Мой напарник, всё это время внимательно хмуривший лоб и сосредоточенно медитирующий, смотрел мне прямо в глаза. От этого взгляда меня бросало в дрожь, так как казалось, что смотрит он прямо в душу.
- Вся эта информация была известна мне. Это перед смертью поведал мне один человек, который, как он сказал, участвовал в разработке тех самых чипов. Знал ли ты, что только у нас они расположены в мозгу? Кстати, у дуальных пар они расположены симметрично.
- Это всё интересно, конечно, - я докуривал уже четвертую сигарету, - но я так и не услышал ответа на главный вопрос, заданный мной.
- Терпение, мой друг. Кстати, ты заканчивай там с сигаретами, многовато скурил.
- Плевать. Этот чип не даст мне сдохнуть, ты же знаешь.
- И всё-таки они создали идеальную боевую машину, - задумчиво проговорил мой молодой человек. Я тоже задумался, перебирая волосы и, в задумчивости, распуская косичку, которую тотчас снова же заплетал. Я приподнял бровь, выпуская сквозь бледные губы тонкую струйку дыма. Я никуда сейчас не спешил. Мой коллега тоже. В данной ситуации у меня возникала только одна мысль: «Главная сталкерская поговорка гласит: «Не спеши и осмотрись»». Она спасала мне жизнь примерно девять раз.
- Да, им это удалось.
- Интересно, был ли я счастлив, когда меня забирали из детского дома? Думал ли я, что у меня будет полноценная семья? Уверен, что верил в это. Давай, когда выберемся отсюда. Усыновим ребенка? Или удочерим. Как ты захочешь. – Я поморщился. Детей я не очень хотел. Вот нагуляемся с Наполеоном, тогда и о детях подумаем. А то стыдно как-то даже. Честно стыдно будет. И смешно. Я даже покраснею, хотя это будет весьма сложно. Но я улыбнулся:
- Давай. Но чуть позже, когда переберемся в частный дом.
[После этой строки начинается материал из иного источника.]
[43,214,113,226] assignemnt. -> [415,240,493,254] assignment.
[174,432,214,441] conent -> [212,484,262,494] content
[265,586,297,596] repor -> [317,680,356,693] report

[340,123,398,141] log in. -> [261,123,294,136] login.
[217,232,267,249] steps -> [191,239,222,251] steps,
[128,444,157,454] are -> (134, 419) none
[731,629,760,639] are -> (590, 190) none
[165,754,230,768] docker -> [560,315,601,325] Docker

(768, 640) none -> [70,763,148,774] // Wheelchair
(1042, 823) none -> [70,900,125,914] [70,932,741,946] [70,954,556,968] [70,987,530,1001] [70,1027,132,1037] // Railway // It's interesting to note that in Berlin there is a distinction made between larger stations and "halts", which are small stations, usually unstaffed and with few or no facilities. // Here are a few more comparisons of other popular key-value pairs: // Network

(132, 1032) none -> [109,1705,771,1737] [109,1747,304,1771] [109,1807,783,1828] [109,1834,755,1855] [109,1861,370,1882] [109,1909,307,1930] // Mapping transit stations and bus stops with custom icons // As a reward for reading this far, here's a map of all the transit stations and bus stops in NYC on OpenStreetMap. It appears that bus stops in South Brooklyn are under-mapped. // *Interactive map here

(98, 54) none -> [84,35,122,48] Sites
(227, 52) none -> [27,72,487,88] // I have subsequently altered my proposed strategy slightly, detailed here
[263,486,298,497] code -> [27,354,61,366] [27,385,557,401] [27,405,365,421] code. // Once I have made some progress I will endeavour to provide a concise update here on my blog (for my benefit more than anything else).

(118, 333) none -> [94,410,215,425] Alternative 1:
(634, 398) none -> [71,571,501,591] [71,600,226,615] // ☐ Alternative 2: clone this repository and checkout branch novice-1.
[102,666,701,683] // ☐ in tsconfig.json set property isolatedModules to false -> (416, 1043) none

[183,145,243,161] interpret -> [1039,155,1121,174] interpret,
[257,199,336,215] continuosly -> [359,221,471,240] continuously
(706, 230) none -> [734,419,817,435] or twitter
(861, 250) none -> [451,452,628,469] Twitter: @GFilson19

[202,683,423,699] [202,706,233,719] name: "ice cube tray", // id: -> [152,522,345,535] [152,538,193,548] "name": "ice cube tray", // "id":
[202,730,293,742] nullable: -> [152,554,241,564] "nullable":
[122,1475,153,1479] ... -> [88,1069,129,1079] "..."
- Понял, о чем ты. Даже не задумывался об этом, а ведь ты прав.
Я переполз со своего кресла в его и положил голову ему на колени. Он погладил меня по волосам и умостился удобнее. В такой позе мы могли сидеть часами. Проверено. Мои глаза слипались от усталости. Я вздохнул и заглянул в шоколадные глаза моего суженого. Не знаю, что бы я делал без этого человека. Скорее всего, тупо лежал бы в братской могиле, если даже не гнил бы просто на бывшем поле боя. Как там пелось: «Красная-красная кровь через час уже просто земля. Через два на ней цветы и трава, через три она снова жива и согрета лучами звезды по имени Солнце». А еще один человек (А. Соя) писал: «Время жизни – быстротечно. Время смерти – бесконечно». Я был согласен с обоими. Забыли бы меня уже давно, смутно бы даже черты лица вспомнили, не то, что имя. Впрочем, это не важно, не важно...
- Эй, - проник мне в голову вкрадчивый голос, - ты спрашивал о том, нужен ли ты мне таким, каким ты себя характеризируешь. Я немного подумал и решил сообщить тебе пренеприятнейшую для тебя новость, - я застыл в ожидании наихудшего моего кошмара, и, я уверен, я его дождался. Политик держал эффективную паузу довольно долго. Слишком долго. Я готов был уже помереть со скуки...
- К твоему величайшему сожалению и к своей непомерной радости я торжественно заявляю, что вытерплю тебя таким до конца нашей жизни!